Your task> Reproduce the records below in full and exactly, without their images.

The data>

-- Opening Marker --

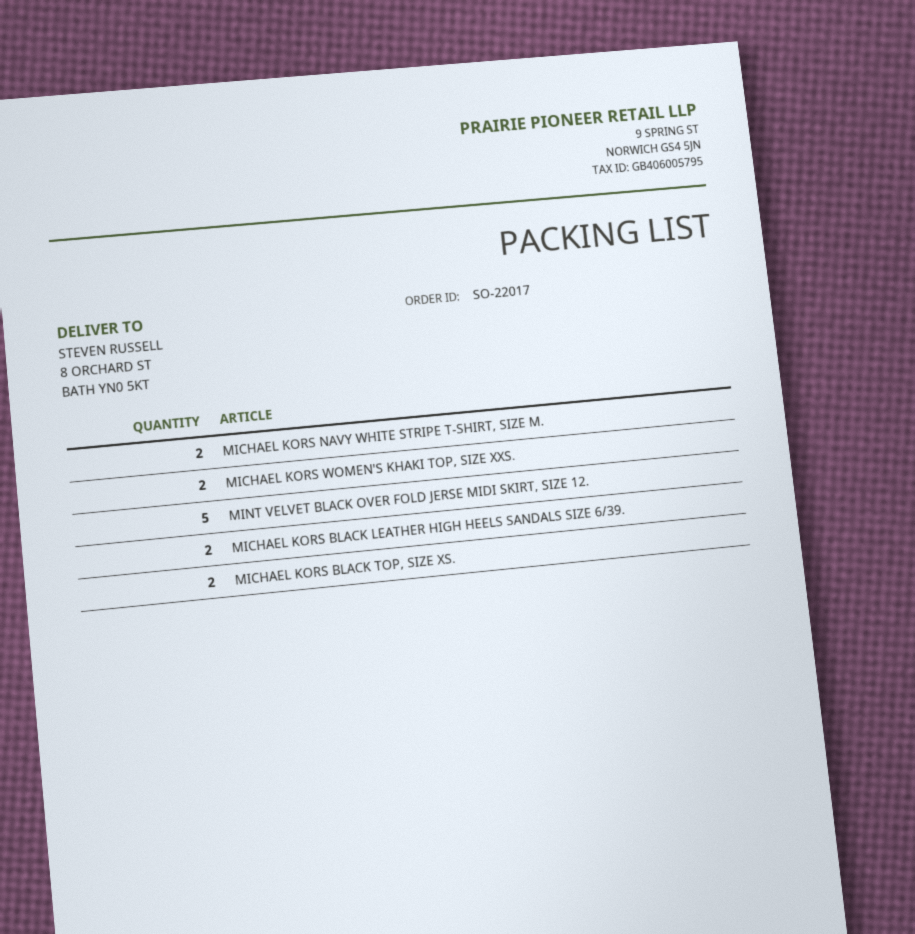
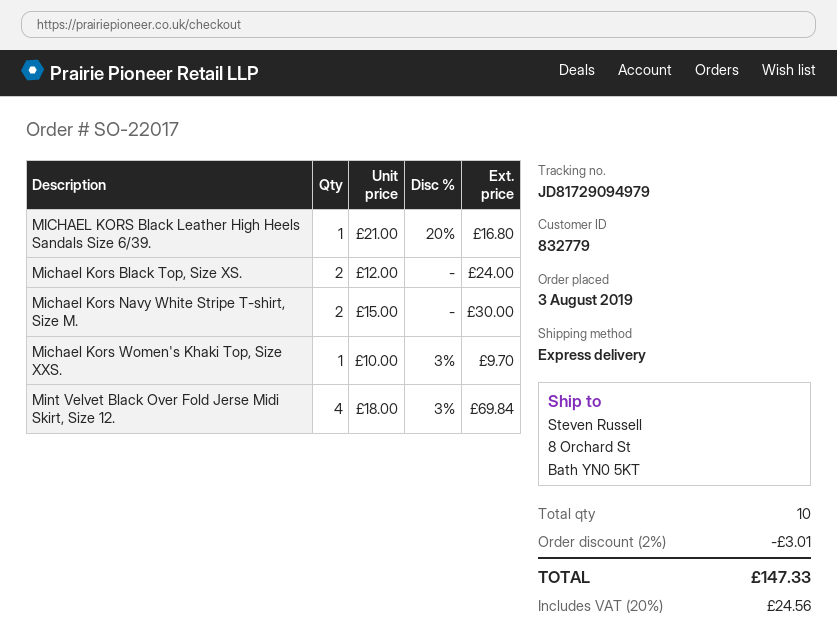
MICHAEL KORS WOMEN'S KHAKI TOP, SIZE XXS.: 2 -> 1
MINT VELVET BLACK OVER FOLD JERSE MIDI SKIRT, SIZE 12.: 5 -> 4
MICHAEL KORS BLACK LEATHER HIGH HEELS SANDALS SIZE 6/39.: 2 -> 1

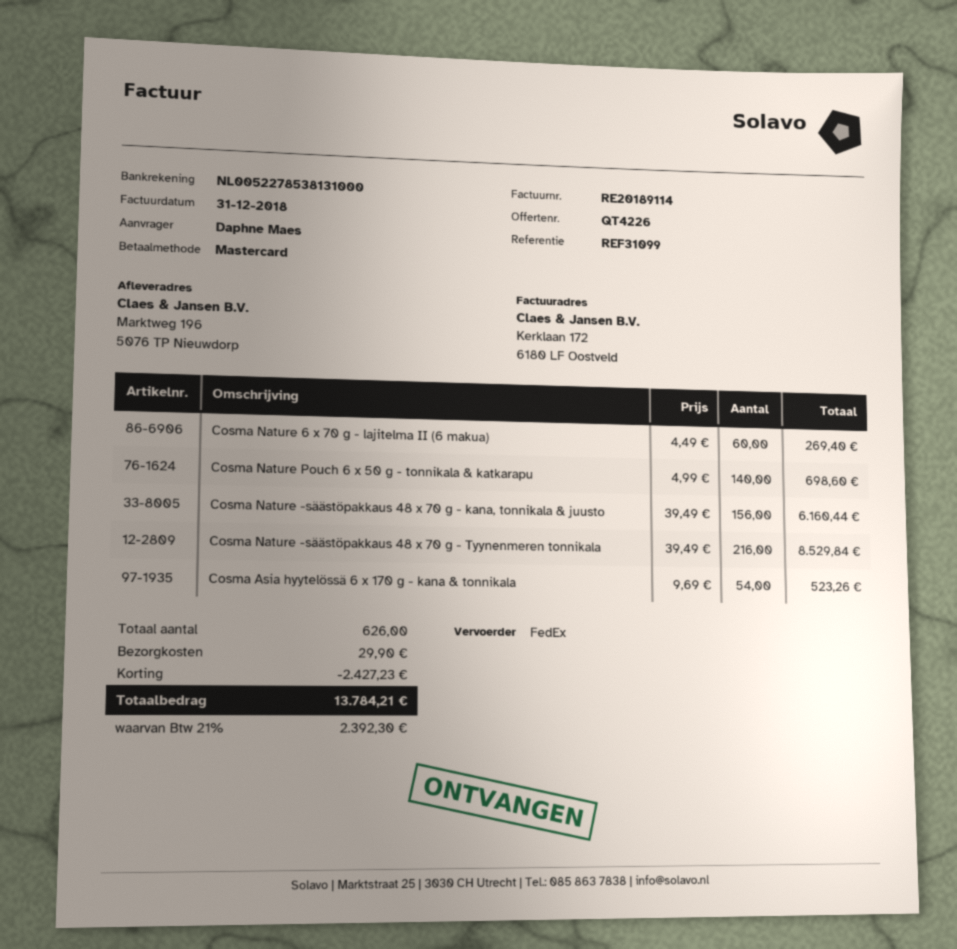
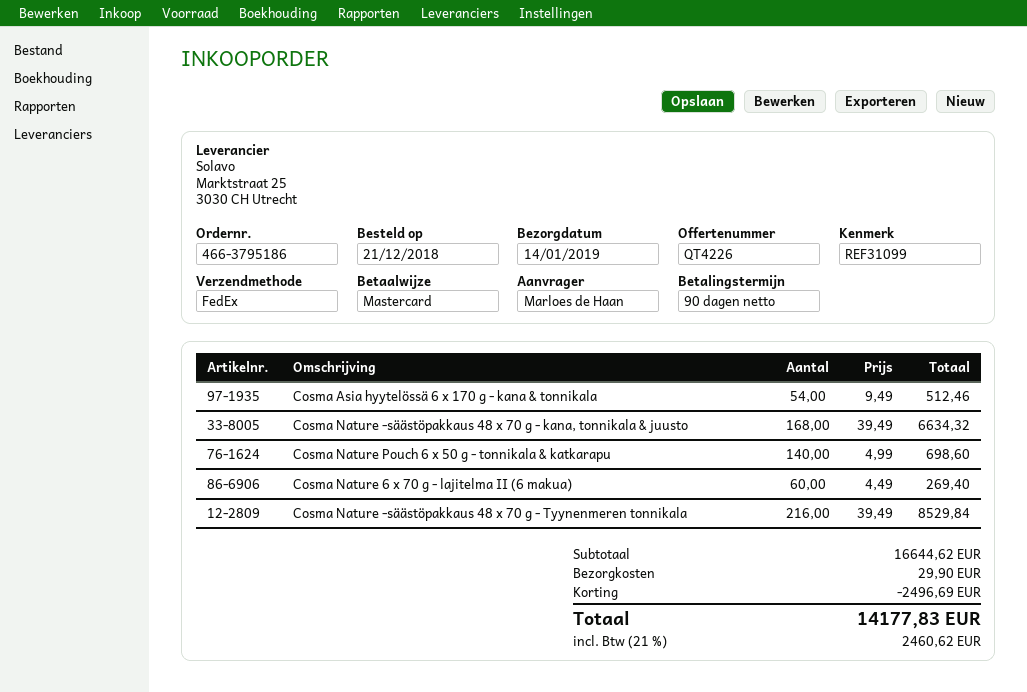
ordered by: Daphne Maes -> Marloes de Haan
Cosma Nature -säästöpakkaus 48 x 70 g - kana, tonnikala & juusto: 156 x 39.49 = 6160.44 -> 168 x 39.49 = 6634.32
Cosma Asia hyytelössä 6 x 170 g - kana & tonnikala: 54 x 9.69 = 523.26 -> 54 x 9.49 = 512.46
discount: 2427.23 -> 2496.69
tax: 21% = 2392.30 -> 21% = 2460.62
total: 13784.21 -> 14177.83

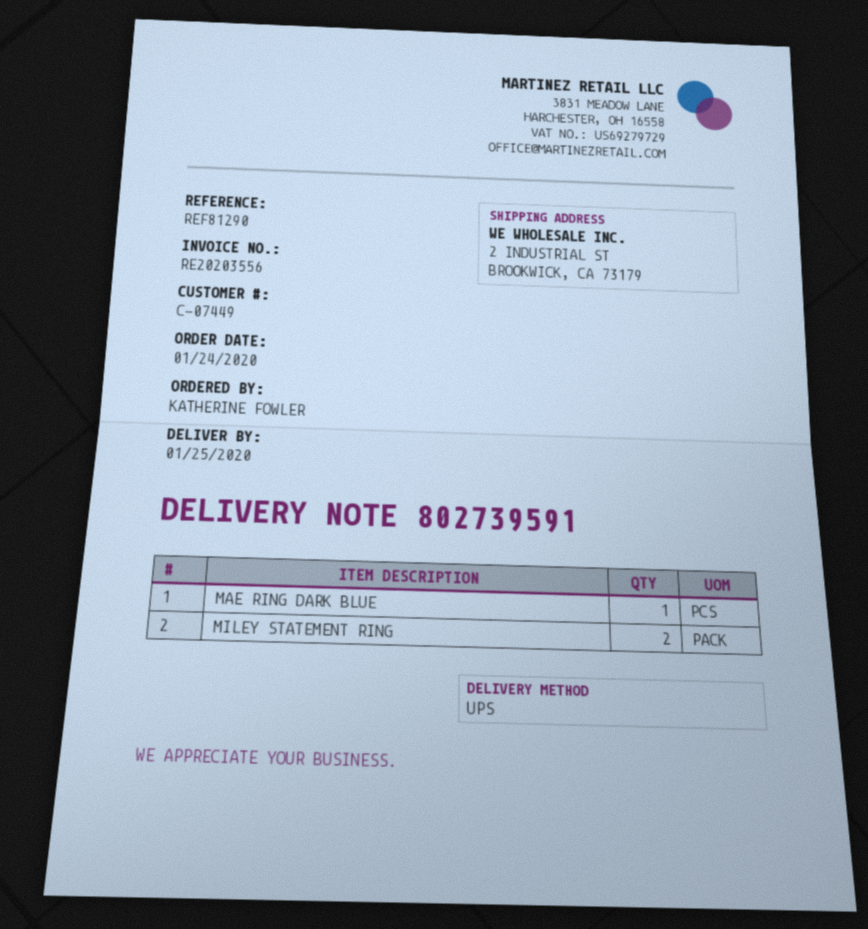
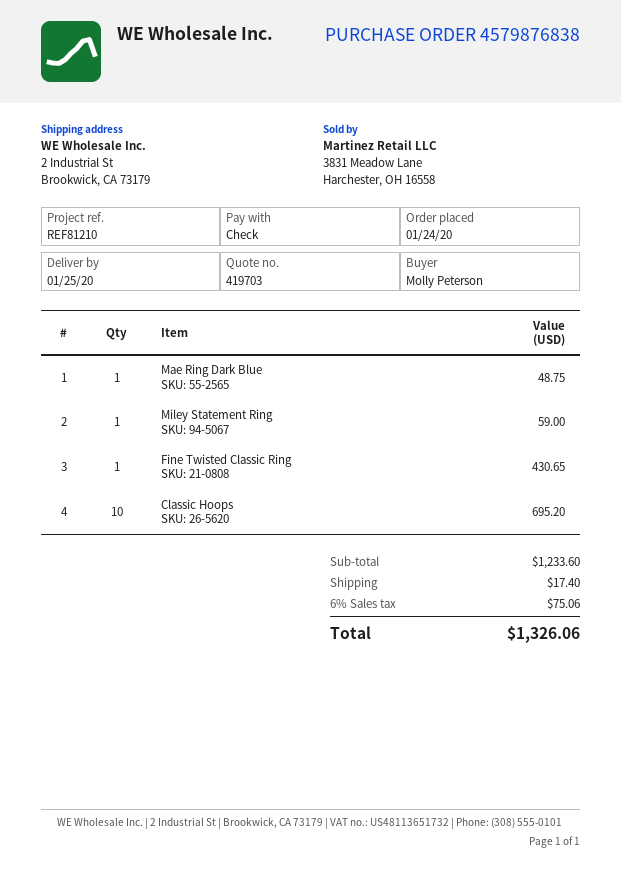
reference: REF81290 -> REF81210
ordered by: KATHERINE FOWLER -> Molly Peterson
MILEY STATEMENT RING: 2 -> 1
Fine Twisted Classic Ring: none -> 1
Classic Hoops: none -> 10

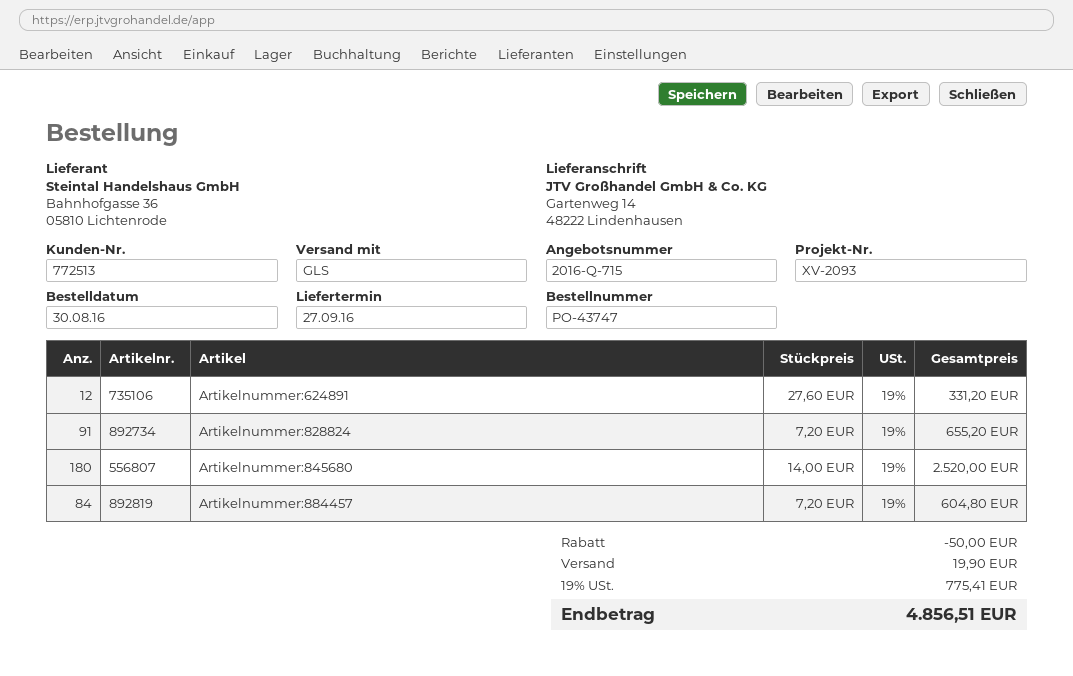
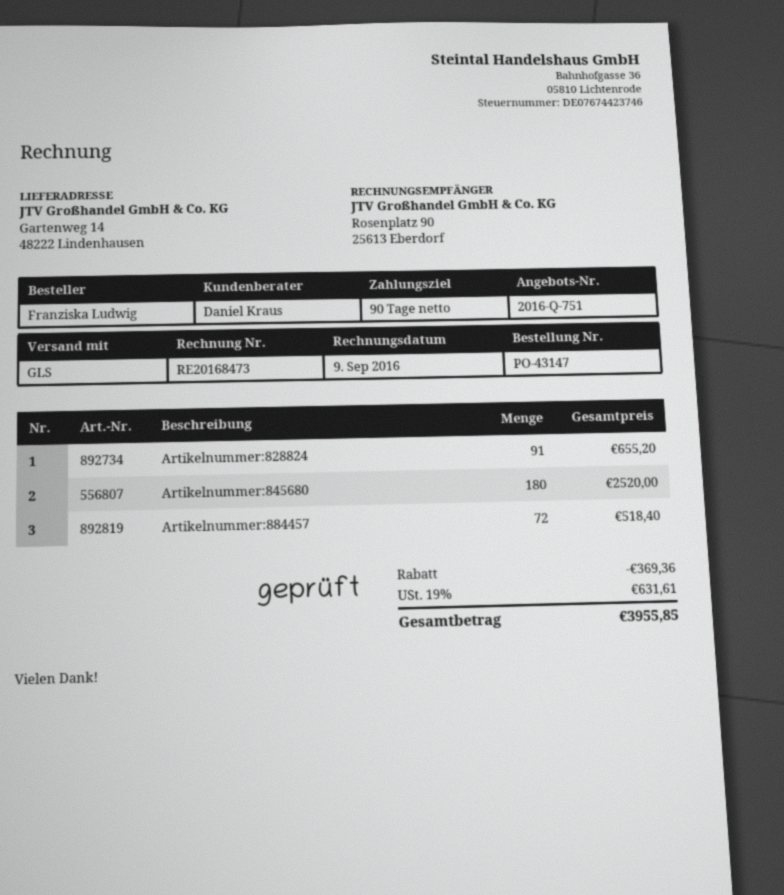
quote number: 2016-Q-715 -> 2016-Q-751
order number: PO-43747 -> PO-43147
Artikelnummer:624891: 12 for 331.20 -> none
Artikelnummer:884457: 84 for 604.80 -> 72 for 518.40
discount: 50.00 -> 369.36
shipping: 19.90 -> none
tax: 19% = 775.41 -> 19% = 631.61
total: 4856.51 -> 3955.85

-- Closing Marker --

Exercise output>
MICHAEL KORS WOMEN'S KHAKI TOP, SIZE XXS.: 2 -> 1
MINT VELVET BLACK OVER FOLD JERSE MIDI SKIRT, SIZE 12.: 5 -> 4
MICHAEL KORS BLACK LEATHER HIGH HEELS SANDALS SIZE 6/39.: 2 -> 1

ordered by: Daphne Maes -> Marloes de Haan
Cosma Nature -säästöpakkaus 48 x 70 g - kana, tonnikala & juusto: 156 x 39.49 = 6160.44 -> 168 x 39.49 = 6634.32
Cosma Asia hyytelössä 6 x 170 g - kana & tonnikala: 54 x 9.69 = 523.26 -> 54 x 9.49 = 512.46
discount: 2427.23 -> 2496.69
tax: 21% = 2392.30 -> 21% = 2460.62
total: 13784.21 -> 14177.83

reference: REF81290 -> REF81210
ordered by: KATHERINE FOWLER -> Molly Peterson
MILEY STATEMENT RING: 2 -> 1
Fine Twisted Classic Ring: none -> 1
Classic Hoops: none -> 10

quote number: 2016-Q-715 -> 2016-Q-751
order number: PO-43747 -> PO-43147
Artikelnummer:624891: 12 for 331.20 -> none
Artikelnummer:884457: 84 for 604.80 -> 72 for 518.40
discount: 50.00 -> 369.36
shipping: 19.90 -> none
tax: 19% = 775.41 -> 19% = 631.61
total: 4856.51 -> 3955.85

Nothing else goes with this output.